Caixas de papelão. Cartelas plásticas. Garrafas de vidro. Tida como grande vilã dos discursos de sustentabilidade, a embalagem não é, na verdade, de todo o mal. O grande problema está na fabricação e no uso de embalagens ineficientes.

Por exemplo, atribui-se ao mal emprego das embalagens o excesso de resíduos orgânicos nos lixões – o que não deixa de ser verdade. Pois quando um alimento é armazenado de forma precária, seja na mão dos produtores, distribuidores ou no próprio comércio, sua vida útil diminui absurdamente, aumentando o desperdício e os gastos.

Quando penduradas, frutas como a banana duram mais tempo nos mercados.
Quando penduradas, frutas como a banana duram mais tempo nos mercados. Foto: Pixabay.

Isso significa que uma embalagem eficiente representa um melhor aproveitamento dos recursos naturais, pois ela contribui para que muitos produtos não sofram avarias antes do seu destino final, diminuindo o desperdício de setores importantes, como o hortifrutigranjeiro.

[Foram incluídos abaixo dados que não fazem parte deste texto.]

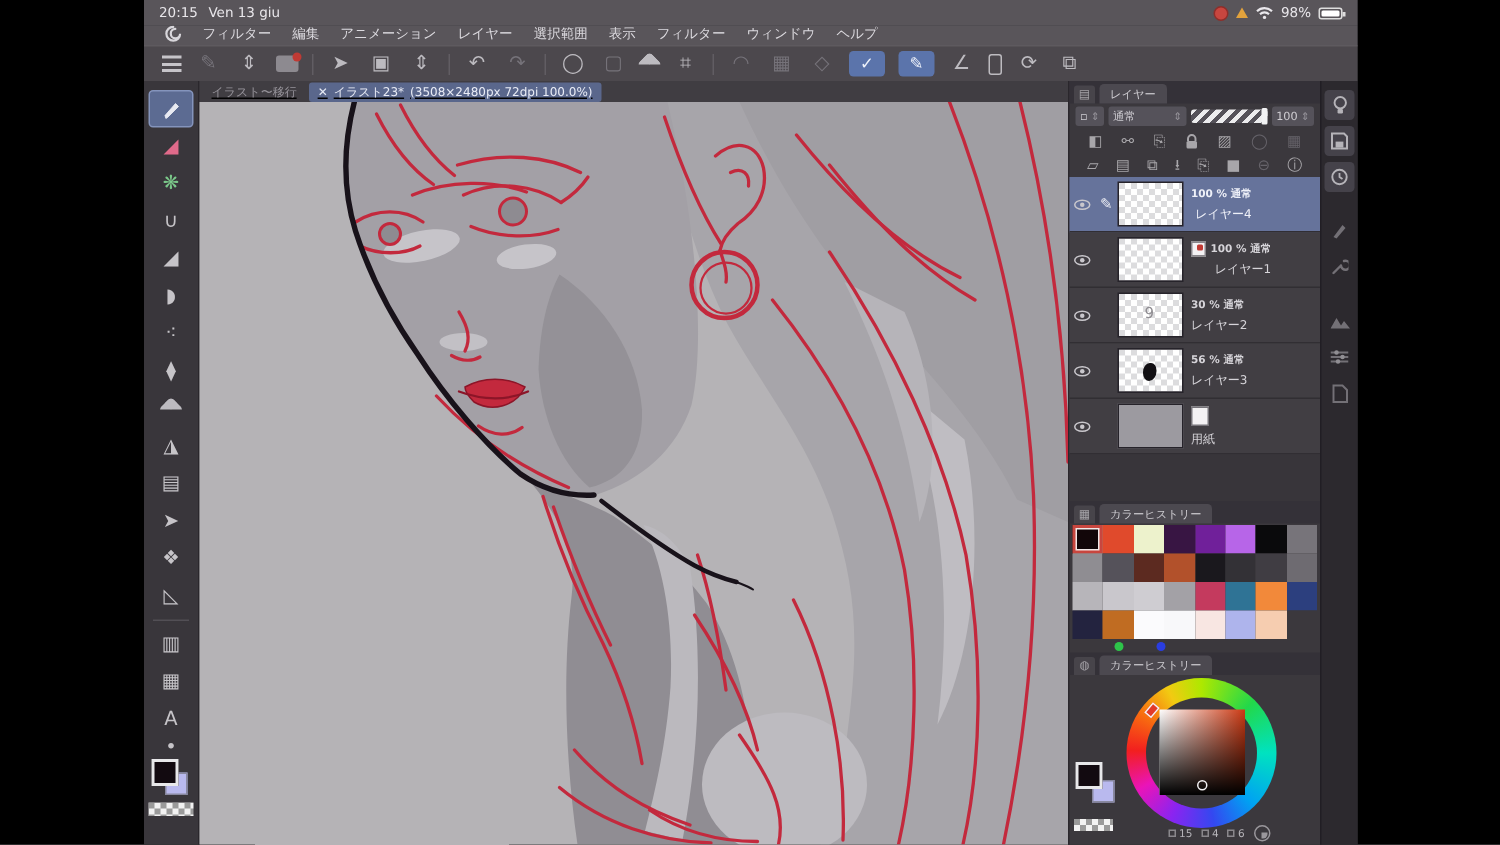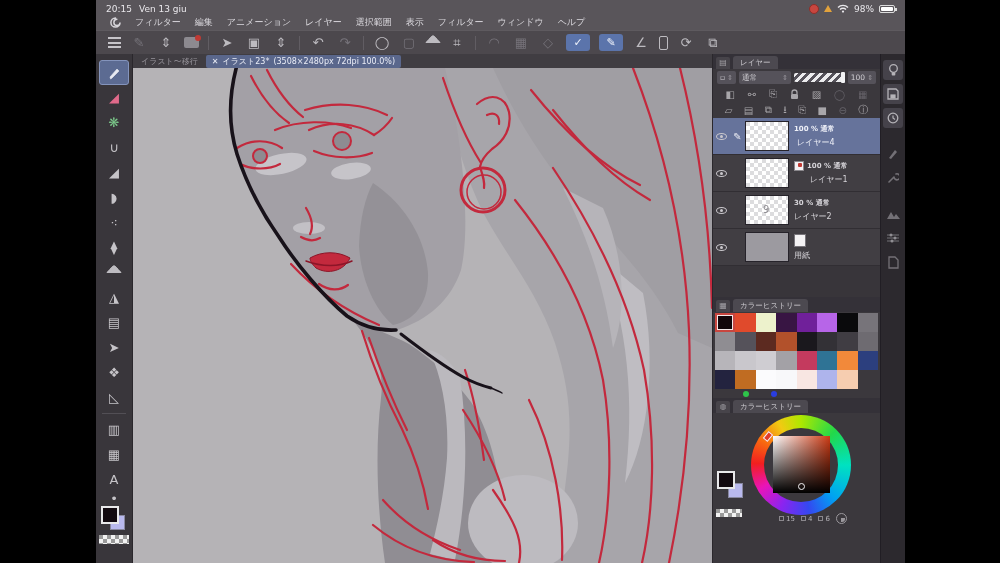--- a/index.html
+++ b/index.html
@@ -53,21 +53,21 @@
   .tool .tip-pink { color:#e06a8a; }
   .tool .tip-green { color:#7bc88a; }
   .tb-div { width:24px; height:1px; background:#524f55; margin:3px 0; }
   .chips { position:relative; width:28px; height:26px; margin-top:2px; }
   .chip-bg { position:absolute; left:10px; top:9px; width:15px; height:15px; background:#b9b9ee; border:1px solid #88889f;}
   .chip-fg { position:absolute; left:1px; top:0; width:18px; height:18px; background:#120a10; border:2px solid #e8e8ea; }
   .checker { background:repeating-conic-gradient(#f2f2f2 0% 25%, #9a9a9a 0% 50%) 0 0/8px 8px; }
   .tb-checker { width:30px; height:9px; margin-top:3px; }
 
   
-  .center { width:579px; display:flex; flex-direction:column; }
+  .center { width:579px; display:flex; flex-direction:column;text-decoration:underline; }
   .tabbar { height:14px; background:#403d42; display:flex; align-items:center; gap:8px;
             padding-left:8px; font-size:8px; color:#96939a; }
   .tab-active { background:#5a678c; color:#e9ecf6; border-radius:2px; padding:1px 6px;
                 display:flex; gap:4px; align-items:center; }
   .canvas-wrap { flex:1; position:relative; background:#b5b3b6; overflow:hidden; }
 
   
   .rightpanel { width:168px; background:#3b383d; display:flex; flex-direction:column; border-left:1px solid #2a272c; }
   .panel-tabrow { height:15px; background:#343138; display:flex; align-items:flex-end; gap:3px; padding-left:3px; }
   .ptab-icon { width:14px; height:12px; background:#47444a; border-radius:2px 2px 0 0; color:#a5a3a8;
@@ -440,20 +440,33 @@
           <span class="l-meta">
             <span class="l-line1">30 % 通常</span>
             <span class="l-line2">レイヤー2</span>
           </span>
         </div>
         <div class="lrow">
           <span class="l-eye">
               <span class="eye"></span>
             </span>
           <span class="l-edit"></span>
+          <span class="l-thumb thumb-trans">
+              <span class="blob"></span>
+            </span>
+          <span class="l-meta">
+            <span class="l-line1">56 % 通常</span>
+            <span class="l-line2">レイヤー3</span>
+          </span>
+        </div>
+        <div class="lrow">
+          <span class="l-eye">
+              <span class="eye"></span>
+            </span>
+          <span class="l-edit"></span>
           <span class="l-thumb thumb-paper"></span>
           <span class="l-meta">
             <span class="l-line1">
                 <span class="paper-ic"></span>
               </span>
             <span class="l-line2">用紙</span>
           </span>
         </div>
       </div>
       <div class="panel-fill"></div>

Pense quantas vezes você já não viu alimentos bons, maduros, porém amassados nas prateleiras dos mercados.

Analisando por esse prisma, cabe ao consumidor final renegar a embalagem que só serve ao comodismo, que é o caso das frutas já descascadas envoltas em plástico ou de difícil reciclagem, ou das caixas de leite, que misturam materiais como plásticos, papéis, metais e isopor. Antes de atacar a embalagem, é preciso refletir sobre sua utilidade e, no caso de uso, descartá-la em postos de reciclagem.